What was your first apartment like?

My first apartment was an in-law unit on the outskirts of San Francisco. I had two dude roommates; one was a hippie pothead musician and the other was a straight-laced business major. I only lived there for nine months until I found a studio because I can’t live with other people. Not because of them; I’m just a terrible roommate because I hate sharing my space or being inconvenienced by someone else in my personal space in any way. If I’m not fucking someone, I do not want to live with them.

Did you experience any big life changes?

Being diagnosed with systemic lupus in my early 20’s was huge. I was really sick for a long time grappled with being told my disease was chronic and incurable. It’s probably the reason I didn’t create any plans or expectations for myself, since being sick derailed me for awhile. After that, I just kinda went with whatever was happening or whatever crazy idea I had. Moving to New York was also a huge and very impulsive change. I was planning on leaving San Francisco but staying on the West Coast and almost overnight, I just decided to go to NYC for no reason. But coming here has helped shape my career in a way I’m not sure I could have done on the West Coast.

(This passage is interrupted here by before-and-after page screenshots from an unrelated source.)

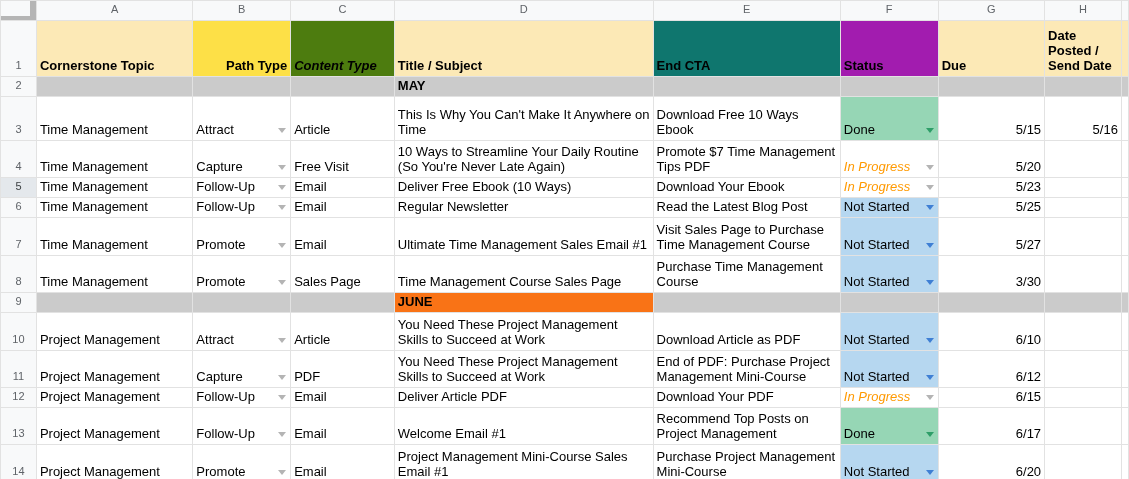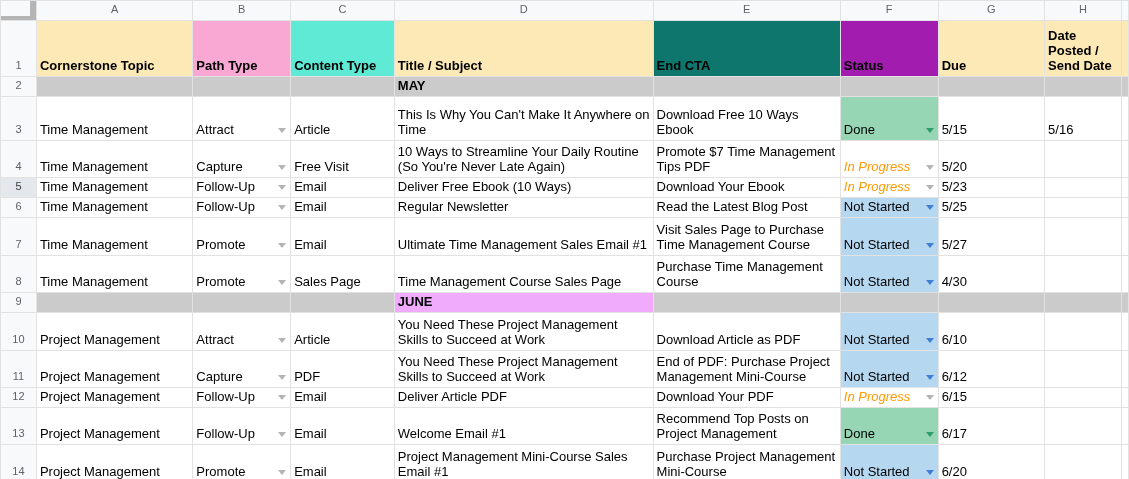"Path Type" td.hdr { background: #f9a8d4 -> #fde047; text-align: none -> right }
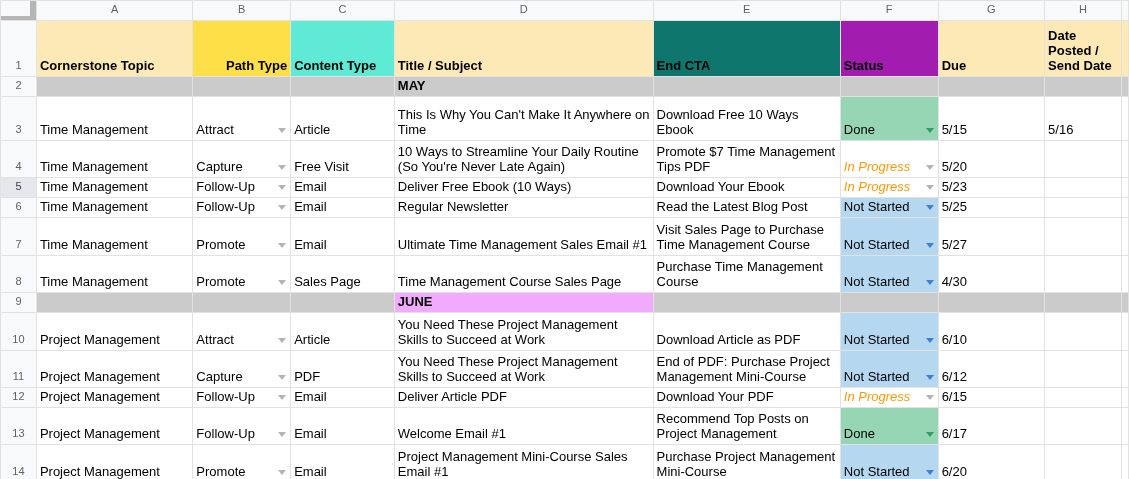"Content Type" td.hdr { background: #5eead4 -> #4d7c0f; font-style: none -> italic }
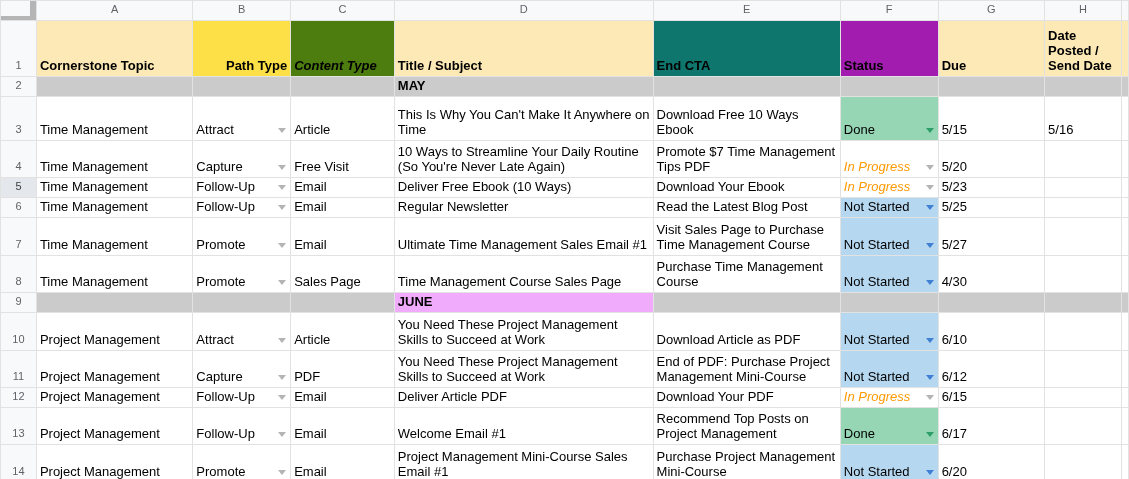"5/15" td.num { text-align: left -> right }
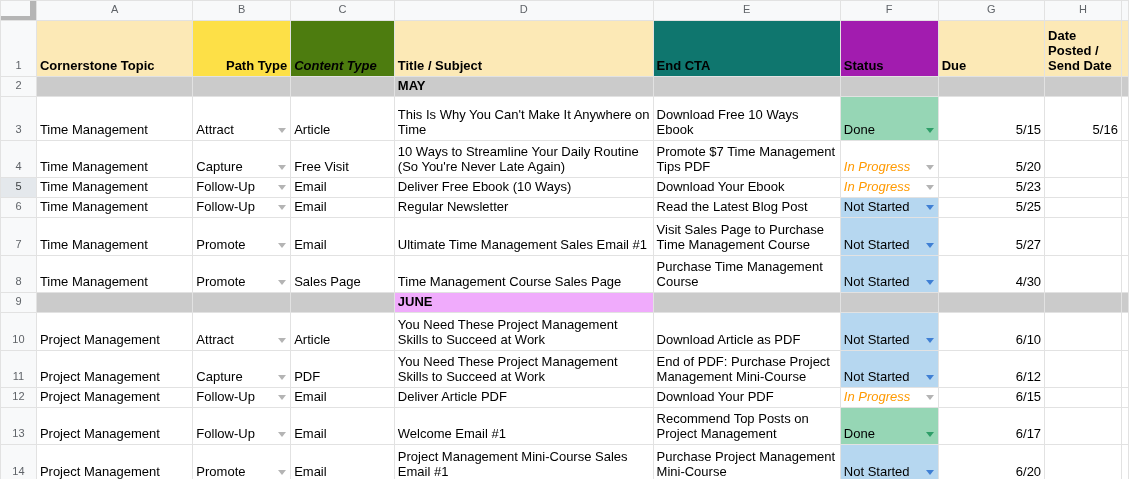"4/30" td.num { text: 4/30 -> 3/30 }
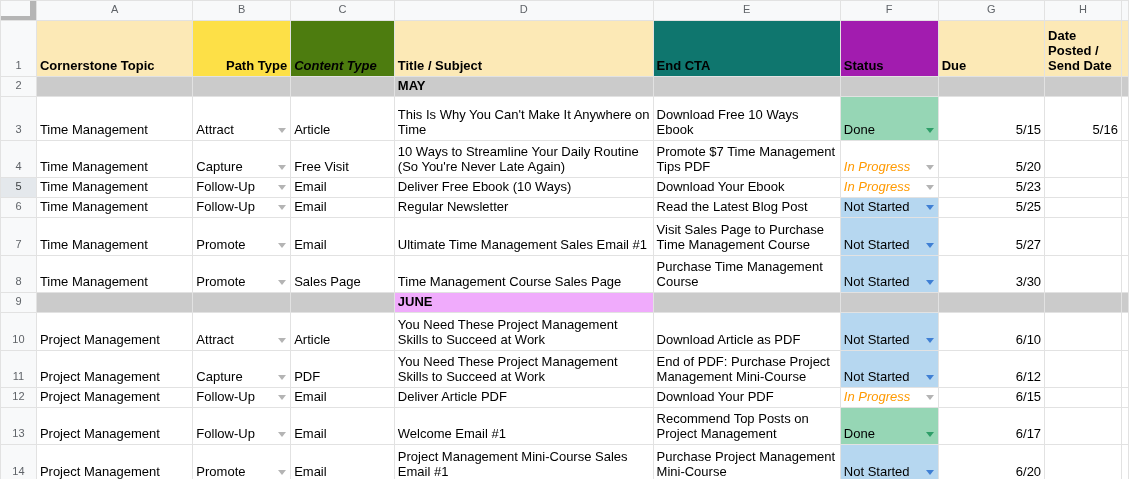"JUNE" td.band { background: #f0abfc -> #f97316 }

What did you learn through your friendships and romantic relationships?

The biggest thing I learned is to trust my instincts. If you suspect someone isn’t trustworthy, that’s not coming out of nowhere.Listen to that suspicion and proceed carefully. Also, people I was interested in during my 20’s are very different than people I’m interested in my 30’s, so I’m glad none of my relationships from my 20’s lasted. People change a lot during that decade; it’s good to let yourself grow and change.

How do you feel you changed emotionally?

Part of my 20’s was spent learning how to actually feel my emotions instead of push them aside. “Feelings aren’t facts” is an important phrase I learned, meaning just because you feel a certain way doesn’t mean it’s true. Feelings aren’t concrete, and they will fade or change soon, so there’s no reason to be afraid of them.

In what ways do you feel your identity changed?

I don’t think it really did. I’ve kind of been the same person for forever. I’ve never really had a “crisis of identity” or been unsure of my opinions and tastes.  I’ve definitely changed opinions after further educating myself in certain issues, but I’m always felt very confident with my identity.  I’m not always happy with it, but I’m confident in it.

How did your worldview change over the course of the decade?

I became a lot more aware of how many political and cultural things are pure bullshit. I always suspected that as a teen, but I didn’t really have the education or tools to back it up, but in my 20’s I had more time to research, look into things, and affirm that suspicion.

What was the most embarrassing moment?

Probably the time I drank a bottle of whiskey and crashed my friends car into an outhouse while on a camping trip.  Then I ran off and hid in the woods for an hour.

Is there any one experience that you feel defined the decade? Or one historical moment that changed you?

Quitting drinking was the most defining experience I had in my 20’s. I became a lot more open to the world and people and I softened up a lot (in a good way).

Do you have any regrets? Are there things you wish you’d done, hadn’t done, or done differently?

Not really. It’s cheesy to say, but all things that could be chalked up as regrets are just part of becoming who you are and learning valuable life lessons. So I don’t really regret anything.